First of all, look who's calling people "vehement"!
Second, point to you. Well done!
But you absolutely fucking know I'm on to something here, and so do I!
So what am I on to?
I can smell every single reviewers tepid professionalism and unconsciously inherited knowledge when it comes to Wonka. I have not seen a shred of independent creative analysis of the Wonka oeuvre.
The professionalism appears as all the reviewers equivocate in their recounting of the past Willy Wonka movies. Whether they liked the first (they did), or they didn't like the second (unclear), they say that opinions vary on how people felt about these.
Opinions vary on how people felt about fucking The Godfather! Who cares. It is a masterpiece!
So, one can discount the credibility of any review that does not state the obvious:
Charlie and the Chocolate Factory with Gene Wilder and Peter Ostrum was obviously a culturally important and excellent movie.
Willy Wonka and the Chocolate Factory starring Johnny Depp was clearly and unequivocally a misguided and bitterly unsuccessful remake.
With this alone one could dismiss every virtually every review I have come across, because they are not grounded in anything. But there's more, a deeper sin.
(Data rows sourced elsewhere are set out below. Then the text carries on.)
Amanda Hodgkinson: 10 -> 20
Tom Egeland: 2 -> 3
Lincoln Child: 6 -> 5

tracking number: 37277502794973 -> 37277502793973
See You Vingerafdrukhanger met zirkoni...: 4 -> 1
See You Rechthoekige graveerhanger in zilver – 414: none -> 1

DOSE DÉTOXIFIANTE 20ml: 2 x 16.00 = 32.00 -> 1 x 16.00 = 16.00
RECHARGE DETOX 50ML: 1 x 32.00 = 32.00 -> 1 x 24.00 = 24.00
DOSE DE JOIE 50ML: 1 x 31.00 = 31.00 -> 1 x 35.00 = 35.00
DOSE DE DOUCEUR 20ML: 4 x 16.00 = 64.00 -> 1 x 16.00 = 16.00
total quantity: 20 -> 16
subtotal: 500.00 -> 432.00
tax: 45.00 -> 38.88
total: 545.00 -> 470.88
Possibly every review I have seen has also inherited an unconsidered reinterpretation of Gene Wilder's characterization of Willy Wonka, and then measures that blindly inherited knowledge against the film Wonka. This reinterpretation of Gene Wilder's Willy Wonka as a darker, more complex and even sadistic character has the patina of insight, but is south of the point of the character, plot, and movie in Charlie and the Chocolate Factory. I am not sure where this reinterpretation came from originally. I don't even think it is without merit for consideration. But I would say every critic who has been taken in by this reinterpretation has embraced it without analytic consideration. They have taken it as almost their own insight, even though it is merely an alternate take on the character against what is clearly presented in the text and the film and the performance of that first movie.
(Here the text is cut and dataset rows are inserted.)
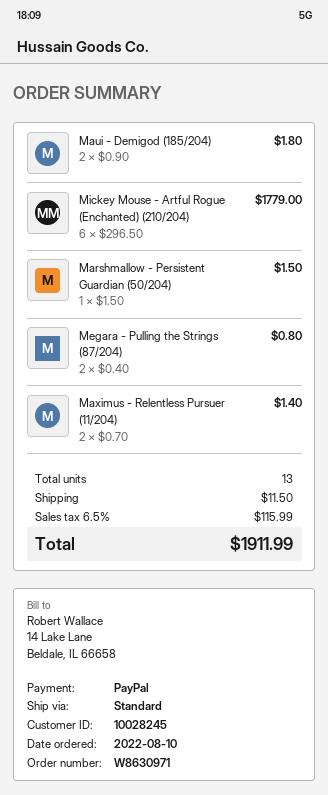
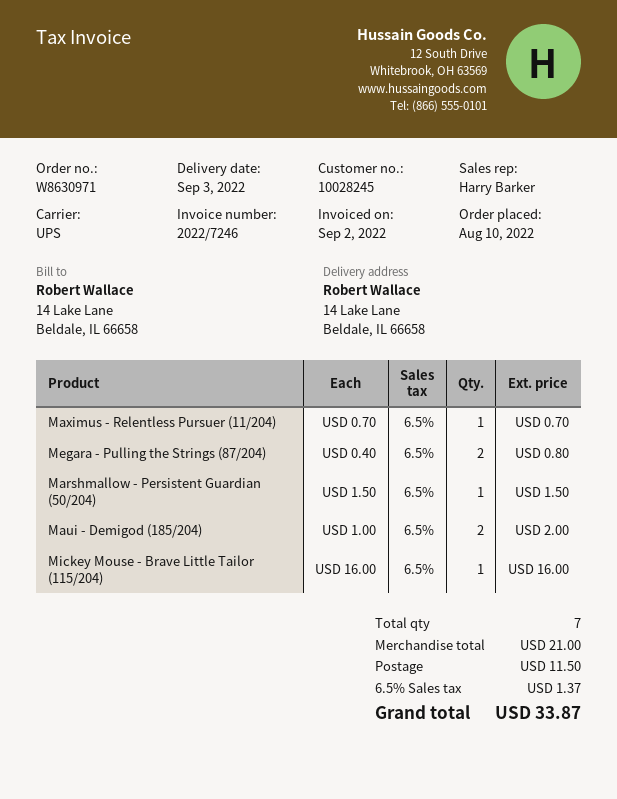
shipping method: standard -> UPS
Maui - Demigod (185/204): 2 x 0.90 = 1.80 -> 2 x 1.00 = 2.00
Mickey Mouse - Artful Rogue (Enchanted) (210/204): 6 x 296.50 = 1779.00 -> none
Maximus - Relentless Pursuer (11/204): 2 x 0.70 = 1.40 -> 1 x 0.70 = 0.70
Mickey Mouse - Brave Little Tailor (115/204): none -> 1 x 16.00 = 16.00
total quantity: 13 -> 7
tax: 6.5% = 115.99 -> 6.5% = 1.37
total: 1911.99 -> 33.87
Willy Wonka is simply a person betrayed by the world who remains deeply moral and is trying not to be destroyed in that.
Also, I am keen to point out that the main character in Charlie and the Chocolate Factory is Charlie. And the actor portraying him, a mere child, is brilliant. It is significant that this doesn't come up in these reviews I have read.
Every review I have read or watched complains at least a little about the Wonka version of Willy Wonka not linking to the later, half broken Willy Wonka appearing at the start of Charlie and the Chocolate Factory. Those same reviews complain about their initial feelings that there is a pointlessness to a prequel to the Charlie and the Chocolate Factory story. But these two issues go together. The biopic version of showing Willy Wonka's rise and then fall to where he started in Charlie would indeed be pointless.
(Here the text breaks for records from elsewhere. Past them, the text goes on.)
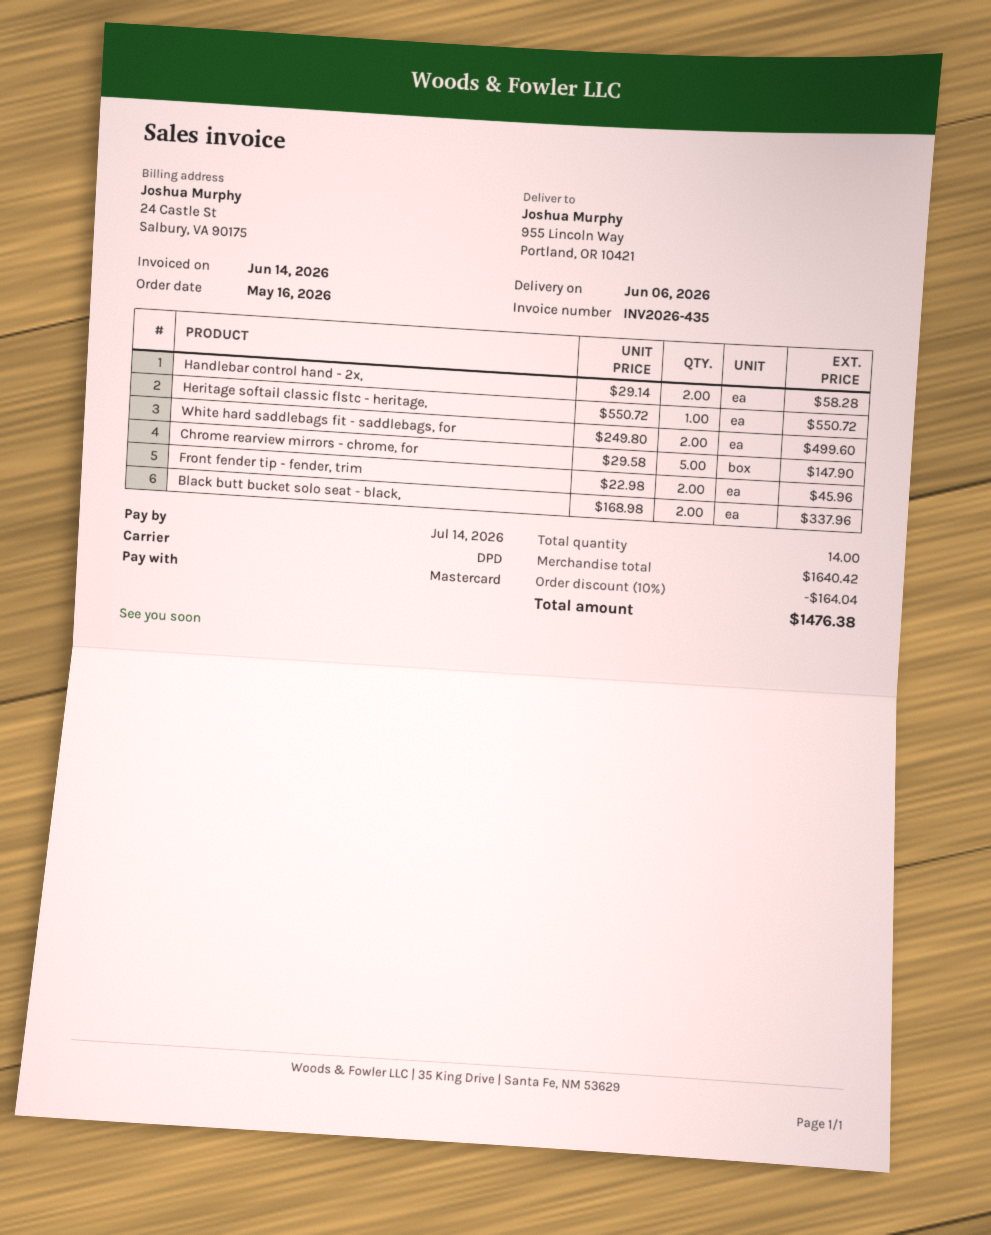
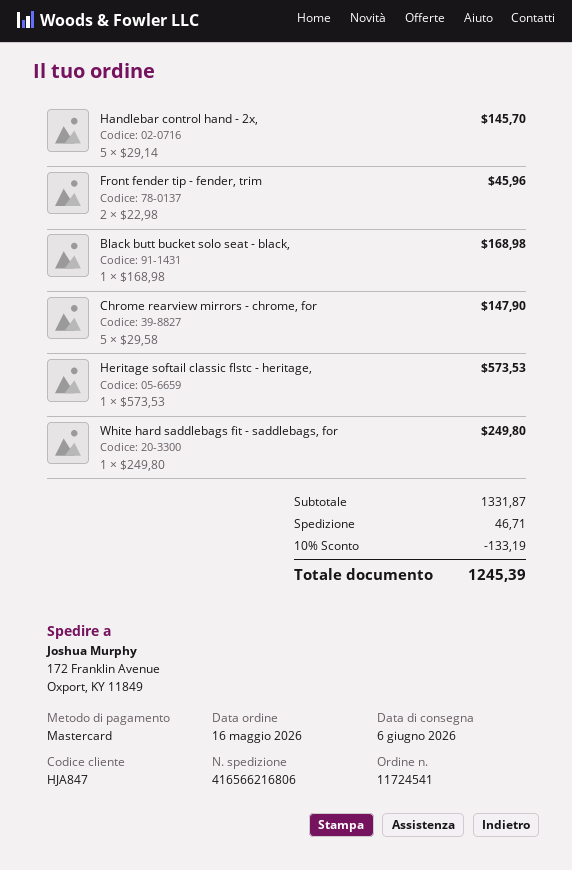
ship to: 955 Lincoln Way, Portland, OR 10421 -> 172 Franklin Avenue, Oxport, KY 11849
Handlebar control hand - 2x,: 2 x 29.14 = 58.28 -> 5 x 29.14 = 145.70
Heritage softail classic flstc - heritage,: 1 x 550.72 = 550.72 -> 1 x 573.53 = 573.53
White hard saddlebags fit - saddlebags, for: 2 x 249.80 = 499.60 -> 1 x 249.80 = 249.80
Black butt bucket solo seat - black,: 2 x 168.98 = 337.96 -> 1 x 168.98 = 168.98
subtotal: 1640.42 -> 1331.87
discount: 10% = 164.04 -> 10% = 133.19
shipping: none -> 46.71
total: 1476.38 -> 1245.39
However, there is a movie to be made of the inspirational Wonka's rise, from the time he rose in love and creativity, and was a person of integrity and purity. This we know was there in his past from his desperate pursuit of finding it again in his contest and in the very person of the pure child Charlie, and by his conferring the inheritance of his life's work upon this impoverished, soulful kid. We know that the complex, Gene Wilder Willy Wonka, full of sadness and just a sliver of hope, has a clear eyed soul that was blinking out, and we know that it brought him to triumph in the past.
Wonka is the story of that past!
So, was it a good movie?
Fuck if I know, I haven't seen it yet.